I think all X => JS programming languages should support webpack loaders with commonJS module system for smooth transitions from one language to another.
It would indeed by lovely, but also a bit of a challenge in this case. Part of how scala.js is able to achieve reasonable javascript size is that it uses very aggressive dead code elimination including google closure compiler. In order to do that, it has to see ALL the code that's actually going to be used.
There's nothing preventing that single blob from being exported to webpack. I currently export stuff into a legacy require.js/angular app using globals, so I imagine the same could be accomplished with webpack.
The issue will arise when you attempt to include multiple "scala.js webpack" modules. Each one will be compiled as an independent unit and carry it's own subset of the scala standard libraries, etc. For a transitional scenario, that's probably fine, but it does make participation in a fully polyglot webpack-loader or npm ecosystem problematic.
A simpler case is a scalajs app depending on commonjs modules, I think this should be possible? One problem is that a commonjs module depends on other commonjs modules, so maybe it becomes all or nothing
Scala.js does a much better dce than Webpack, or any other JavaScript optimizer (including Closure). It does it at the method level (not top-level function/class level), and can also leverage the type system to do a better job at it. So yes, it needs to be solved at the Scala.js level.
Scala.js also performs whole-program optimizations of the code, besides "simple" dead cole elimination.
If you have used two or more of GWT, ClojureScript, Scala.js and Kotlin's and Ceylon's respective JavaScript compiler targets, could you share how working with them compares?
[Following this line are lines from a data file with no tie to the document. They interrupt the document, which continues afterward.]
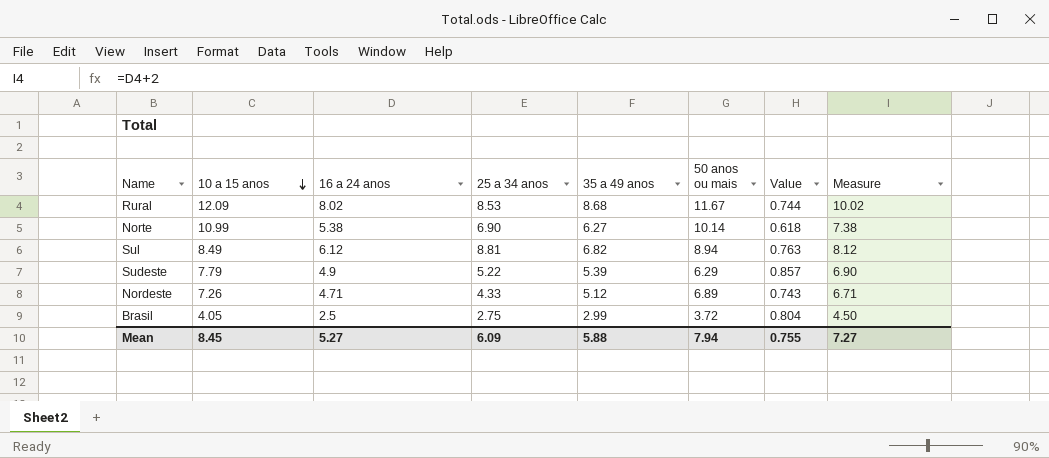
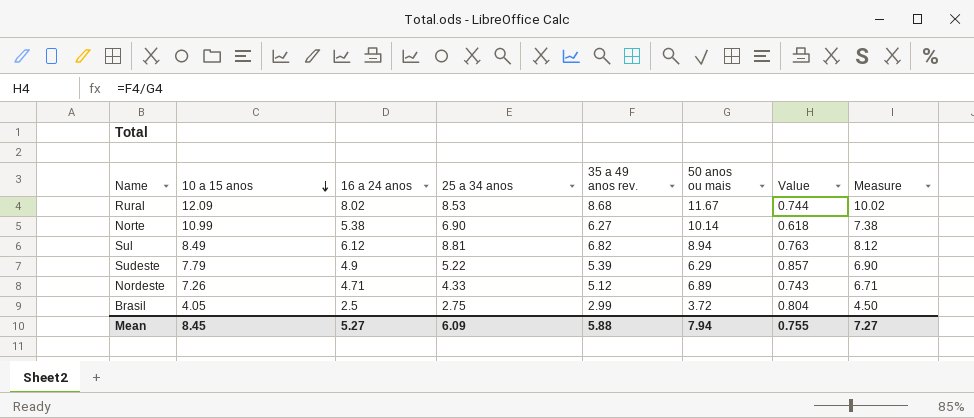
column name: 35 a 49 anos -> 35 a 49 anos rev.

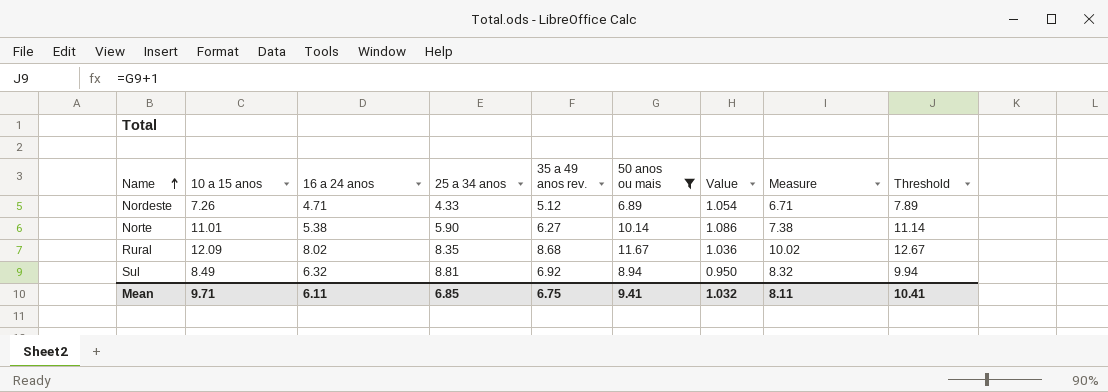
filter: none -> 50 anos ou mais >= 6.89
row order: 10 a 15 anos descending -> Name ascending
column Value | formula: [35 a 49 anos rev.] / [50 anos ou mais] -> [10 a 15 anos] / [50 anos ou mais]
column Threshold | formula: none -> [50 anos ou mais] + 1
Norte | 10 a 15 anos: 10.99 -> 11.01
Norte | 25 a 34 anos: 6.90 -> 5.90
Rural | 25 a 34 anos: 8.53 -> 8.35
Sul | 16 a 24 anos: 6.12 -> 6.32
Sul | 35 a 49 anos rev.: 6.82 -> 6.92
Sul | Measure: 8.12 -> 8.32
Mean | 10 a 15 anos: 8.45 -> 9.71
Mean | 16 a 24 anos: 5.27 -> 6.11
Mean | 25 a 34 anos: 6.09 -> 6.85
Mean | 35 a 49 anos rev.: 5.88 -> 6.75
Mean | 50 anos ou mais: 7.94 -> 9.41
Mean | Value: 0.755 -> 1.032
Mean | Measure: 7.27 -> 8.11

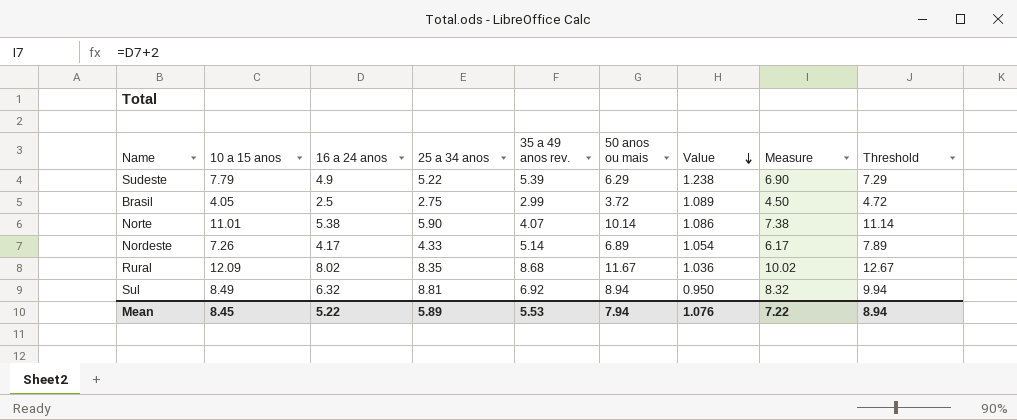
filter: 50 anos ou mais >= 6.89 -> none
row order: Name ascending -> Value descending
Norte | 35 a 49 anos rev.: 6.27 -> 4.07
Nordeste | 16 a 24 anos: 4.71 -> 4.17
Nordeste | 35 a 49 anos rev.: 5.12 -> 5.14
Nordeste | Measure: 6.71 -> 6.17
Mean | 10 a 15 anos: 9.71 -> 8.45
Mean | 16 a 24 anos: 6.11 -> 5.22
Mean | 25 a 34 anos: 6.85 -> 5.89
Mean | 35 a 49 anos rev.: 6.75 -> 5.53
Mean | 50 anos ou mais: 9.41 -> 7.94
Mean | Value: 1.032 -> 1.076
Mean | Measure: 8.11 -> 7.22
Mean | Threshold: 10.41 -> 8.94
I wonder if the 10-20% reduction in jar size[1] in current Scala 2.12 milestone will carry over to Scala.js? Or maybe Google Closure Compiler is already stripping out loads of anonymous classes in pre-2.12 Scala.js via aggressive DCE.
Would obviously be nice to get generated js blob as lean as possible since Scala 2.13 and overhauled/streamlined collections is still a ways off (at least 18 months post-2.12 GA if release schedule holds).
I would guess unlikely. The reduction in JAR size as mentioned there is due to relying on Java 8 now which gives more JVM-native approaches to things Scala was otherwise emulating (e.g. multiple inheritance). Scala.JS works off of an IR and is not related to native JVM constructs or JVM bytecode.
Unlikely, because Scala.js already has the reductions that are brought on the JVM only in 2.12. Scala.js has been emitting tiny wrappers around JS closures for more than 2 years. (and no, that's not because of Closure; it's because of our own compiler and optimizer)
The overhaul of collections is, in part, supposed to be more friendly to Scala.js and in particular code size of small applications.
When I first started moving away from Java web apps (where I hated JavaScript), I fell in love with Scala and it's mix of functional and OOP. Features like Futures/Promises, closures, awesome collection library, etc were so refreshing from Java at the time. After a year or so though, I realized JavaScript offered almost the exact same functionality, and had nice libs like underscore.js for collections, etc. :-)
I've been basically 100% JS for the past 4 years, but still admire Scala.